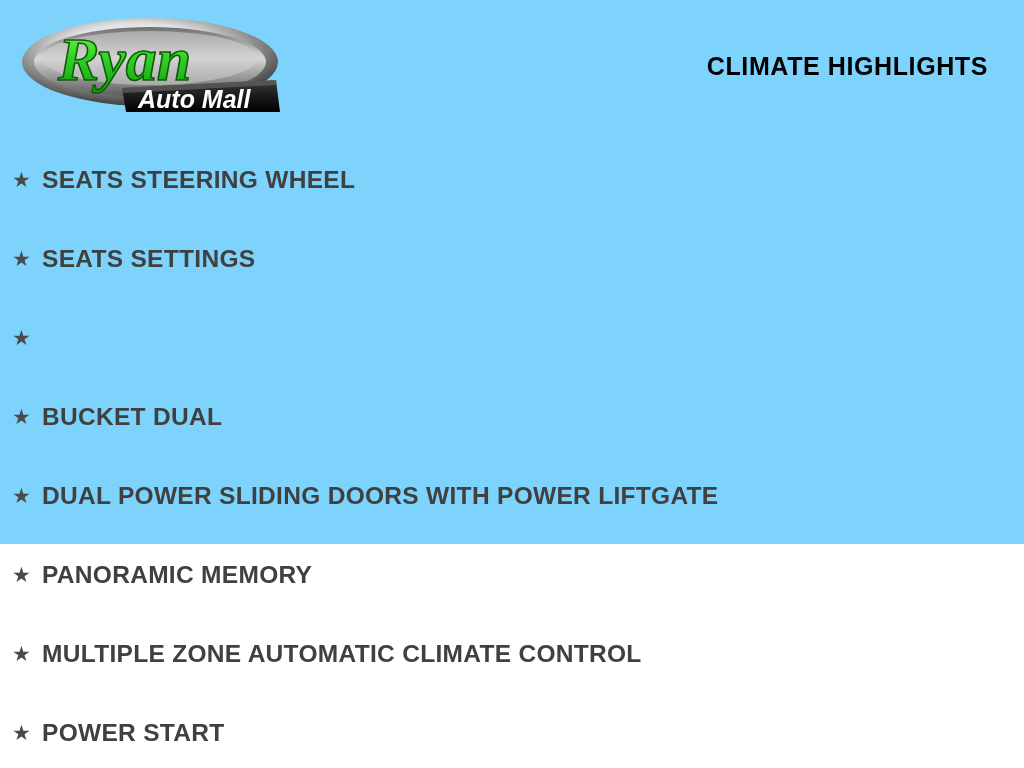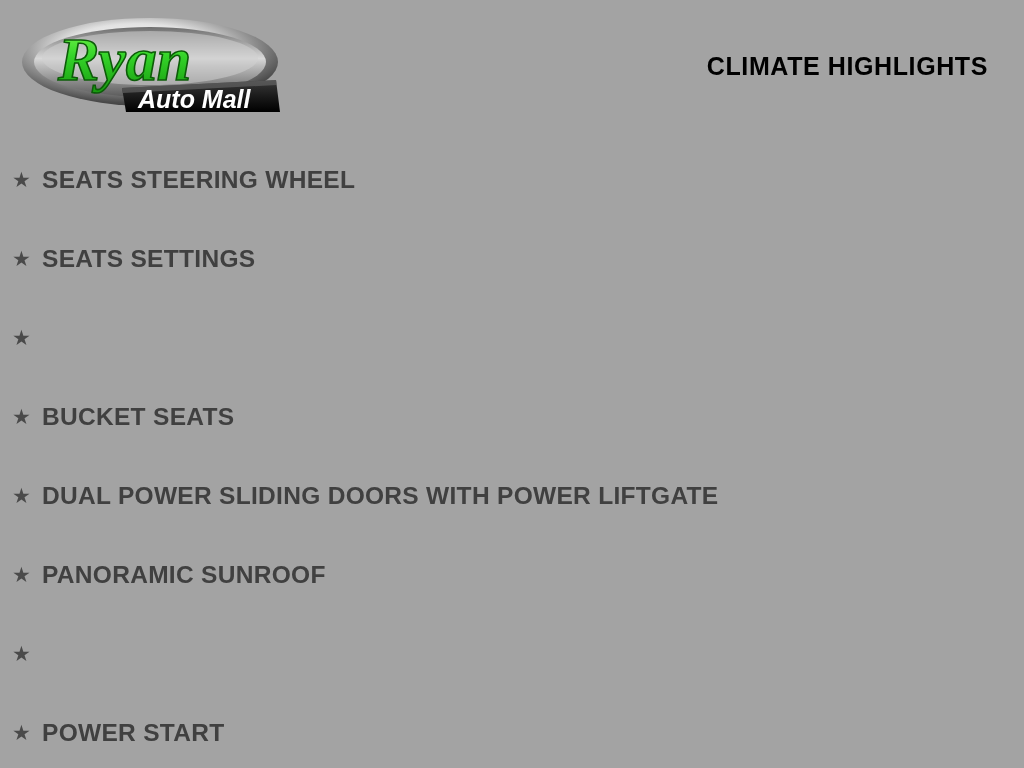--- a/index.html
+++ b/index.html
@@ -15,8 +15,8 @@
   .page {
     position: relative;
     width: 1024px;
-    height: 768px;
-    background: #a3a3a3;
+    height: 544px;
+    background: #7dd3fc;
   }
 
   

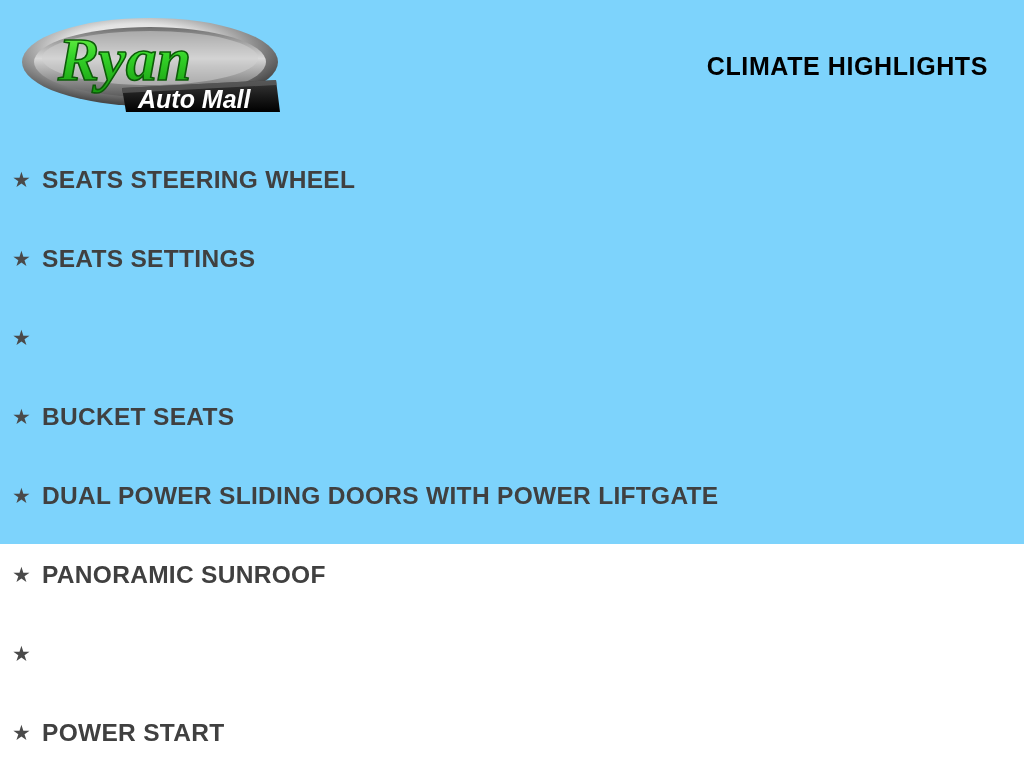--- a/index.html
+++ b/index.html
@@ -148,7 +148,7 @@
 
     <div class="highlight-row">
       <span class="bullet">★</span>
-      <span class="highlight-label">BUCKET SEATS</span>
+      <span class="highlight-label">BUCKET DUAL</span>
     </div>
 
     <div class="highlight-row">

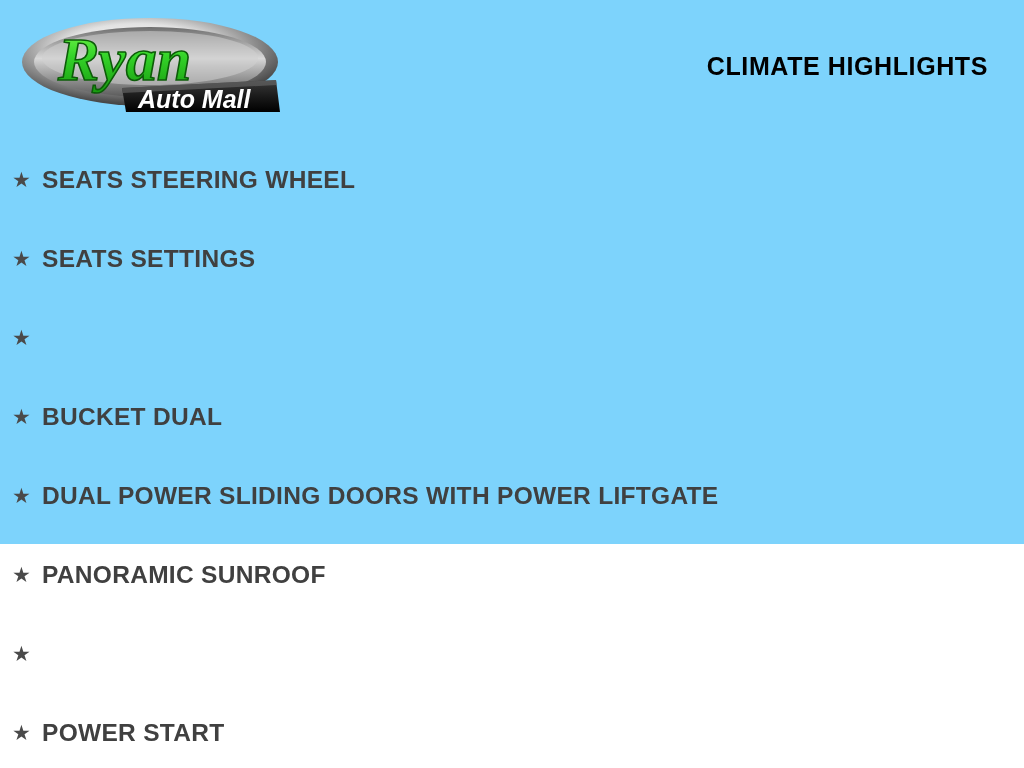--- a/index.html
+++ b/index.html
@@ -158,7 +158,7 @@
 
     <div class="highlight-row">
       <span class="bullet">★</span>
-      <span class="highlight-label">PANORAMIC SUNROOF</span>
+      <span class="highlight-label">PANORAMIC MEMORY</span>
     </div>
 
     <div class="highlight-row">

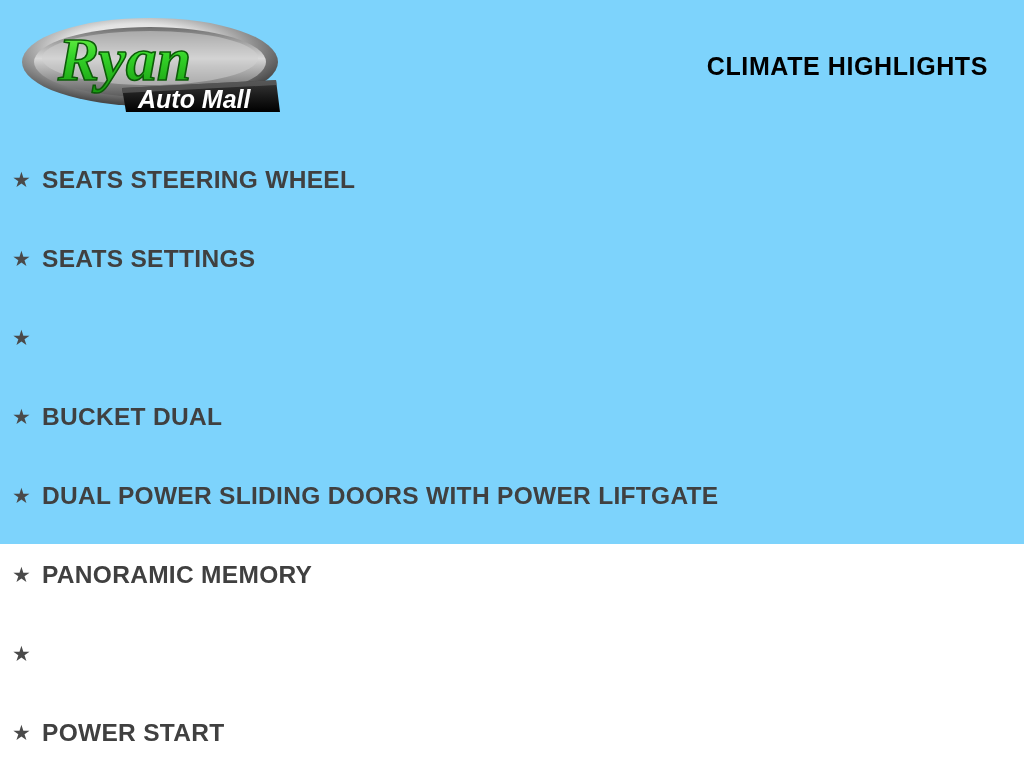--- a/index.html
+++ b/index.html
@@ -163,6 +163,7 @@
 
     <div class="highlight-row">
       <span class="bullet">★</span>
+      <span class="highlight-label">MULTIPLE ZONE AUTOMATIC CLIMATE CONTROL</span>
     </div>
 
     <div class="highlight-row">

------------

Print the records again exactly, pictures excluded.

#### TASK SOLUTION:
--- a/index.html
+++ b/index.html
@@ -15,8 +15,8 @@
   .page {
     position: relative;
     width: 1024px;
-    height: 768px;
-    background: #a3a3a3;
+    height: 544px;
+    background: #7dd3fc;
   }
 
   

--- a/index.html
+++ b/index.html
@@ -148,7 +148,7 @@
 
     <div class="highlight-row">
       <span class="bullet">★</span>
-      <span class="highlight-label">BUCKET SEATS</span>
+      <span class="highlight-label">BUCKET DUAL</span>
     </div>
 
     <div class="highlight-row">

--- a/index.html
+++ b/index.html
@@ -158,7 +158,7 @@
 
     <div class="highlight-row">
       <span class="bullet">★</span>
-      <span class="highlight-label">PANORAMIC SUNROOF</span>
+      <span class="highlight-label">PANORAMIC MEMORY</span>
     </div>
 
     <div class="highlight-row">

--- a/index.html
+++ b/index.html
@@ -163,6 +163,7 @@
 
     <div class="highlight-row">
       <span class="bullet">★</span>
+      <span class="highlight-label">MULTIPLE ZONE AUTOMATIC CLIMATE CONTROL</span>
     </div>
 
     <div class="highlight-row">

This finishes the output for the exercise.